等庫魯姆找到阿桑的時候,阿桑的屍體都硬了,赤著身子,肩膀和胸腹處許多傷口,周圍一灘血跡。
不遠處傳來一陣聲響,聽著像是中型的野獸,應該是聞著血腥味來的,庫魯姆害怕地向後縮排灌木叢。
向後退的時候,他手撐在地面上,發現一條腳印,小小的腳印,是雌性獸人的,他猜的沒錯!
翎焰就是利用這個時間差,放走了那個小雌性,然後單獨引來他們爭取時間!!
追蹤的念頭剛剛爬上腦海,他又想起那把刀,就算追上這個不重要的雌性,也會被後面的那些獸人搶功。
他想要的,只是那把刀而已。
豔陽當空,是如昨天一般的好日子,庫魯姆滿身鮮血,扛著一隻肥壯的猞猁,回到臨時的部落。
阿嬤坐在空地的正中,身後站著她的心腹阿德——是阿桑的哥哥。
留在隊伍中的雌性,焚燒著翁杜的屍體。
屍體的致命傷不是根,而是喉口的割傷,而阿嬤,也早不是昨晚慈眉善目的樣子。
庫魯姆有些害怕,但想著那把鋒利的刀,心裡灌滿了勇氣。
“阿嬤,阿桑追擊的時候受傷,大家捉住那名羽族,我就先走一步尋找阿桑,發現阿桑被猞猁咬死,便打了猞猁給阿嬤,算是對阿桑的交代。”
猞猁被舉過頭頂,漂亮的皮毛油亮,阿德的手攥緊了腰間的匕首,庫魯姆都看在眼裡,那是阿嬤在他立功時給的獎勵。
前往捕獵的雄性的聲音已經遠遠地傳來,是歡呼的,雀躍的,印證著庫魯姆的話。
“你帶回了那個雌性,隨隊捉人,帶回獵物,說吧,要什麼獎勵?”
“我要羽族雌性的刀,用這把刀,為阿嬤賺更多的獵物。”
翎焰被帶回來,聽到的就是這句話。
她腰間的刀只剩下一柄,是她最後自保的武器。
她清楚,這把刀不可能留在她手裡了,但是沒想到,會是庫魯姆索要這把刀。
刀順理成章地攥在庫魯姆的手裡,原本最不起眼的鼠獸,代替阿桑,成了阿嬤新的心腹,原本那個位置,會是翁杜的。
夜晚的篝火依舊熱烈,翎焰這次被和所有的雌性獸人關在一起,這些順從的雌性雖然有些瘦,卻都沒有翎焰傷得嚴重。
“我今天阿嬤的屋子裡幹活,聽說你是被沼澤之主重金尋找你,只要你不逃跑,他們不會動你一根指頭,你根本不用擔心被賣給低等部落,根本不用這麼掙扎。最後也沒逃掉。
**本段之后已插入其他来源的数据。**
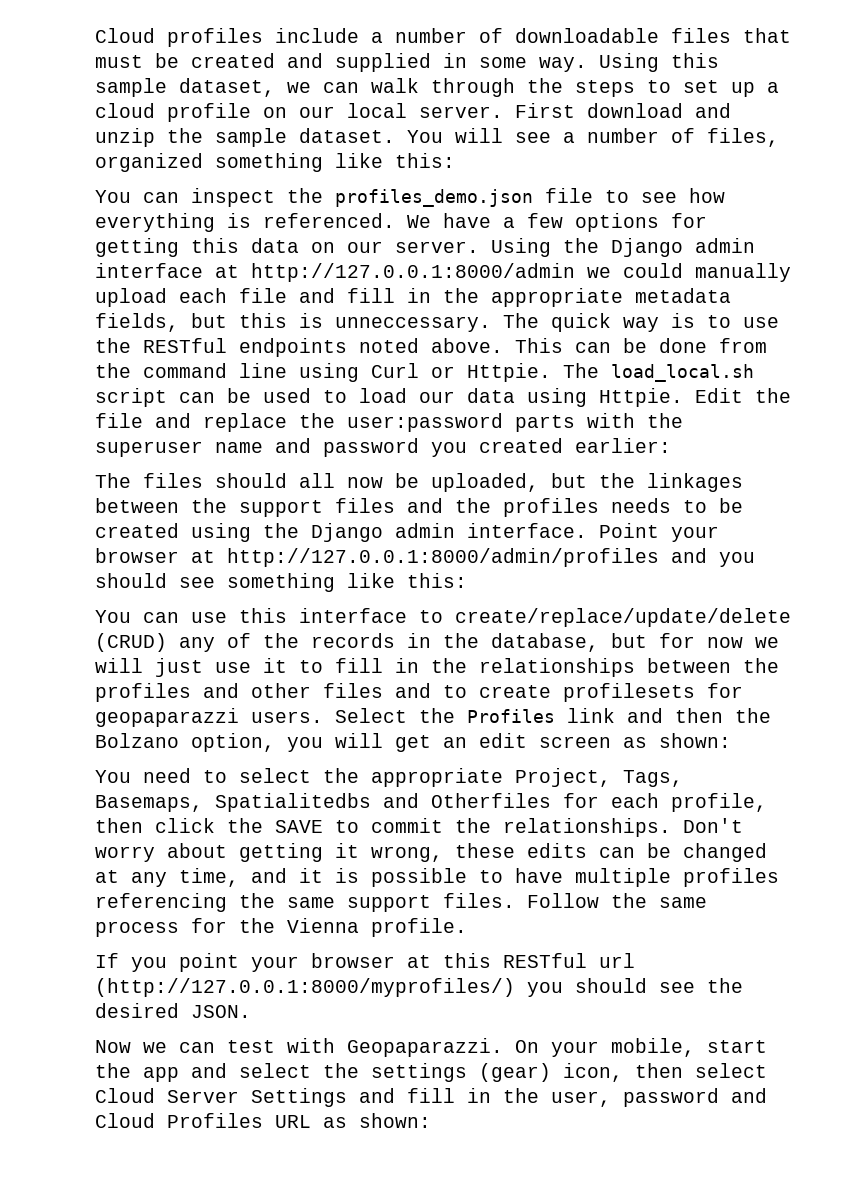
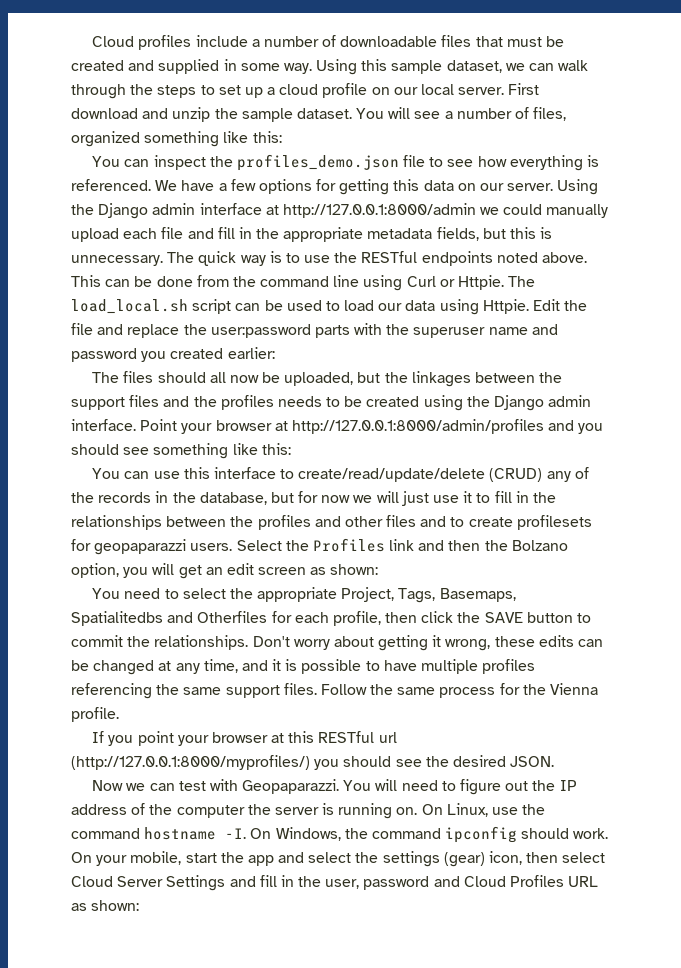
[335,316,491,332] unneccessary. -> [71,255,163,266] unnecessary.
[455,608,791,627] create/replace/update/delete -> [298,468,486,482] create/read/update/delete
(323, 826) none -> [526,612,573,623] button
(503, 1047) none -> [343,779,577,795] [71,803,546,819] [71,826,609,843] You will need to figure out the IP address of the computer the server is running on. On Linux, use the command hostname -I. On Windows, the command ipconfig should work.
”
說話的是白天摘菜的幾個雌性之一,按照那些流浪獸人的要求,給她敷藥。
翎焰身上有很多深深的鳥爪傷,還有墜落的時候的摔傷。
就算獸人恢復力很快,她此時能動的部分,也只有嘴巴和痠痛的手臂而已。
“你們都是來自哪裡,都不想回家嗎?就甘心順從被賣到西南沼澤,在瘴氣裡活一輩子?”
翎焰的問題太過直接,所有的雌性都閉上了嘴巴,就連眼神也躲閃起來。
誰不想回到自己的部落?
但是反抗就會被賣給下等部落,或者專門給單身雄獸使用的雌洞,一直生育到死亡。
“我們不甘心,但是反抗能有什麼用,也只會和現在的你個下場,甚至更慘。你是救走那一個,不還是把你自己也搭了進來?”
敷藥的雌性認命地幹著手上的活,她早已麻木,就算有希望,她也不敢冒險。
但令她沒想到的是,翎焰竟然慢慢撐著自己的身體坐了起來,奪過她手上的木碗,自己敷藥。
“我既然用我自己引開他們,放走別人,就是因為除非他們弄死我,我總有機會跑出去。咱們這麼多人,各有各的本事,又有什麼好怕的,如果有些膽子就好好琢磨,興許下次跑的時候,我還願意帶上你們。”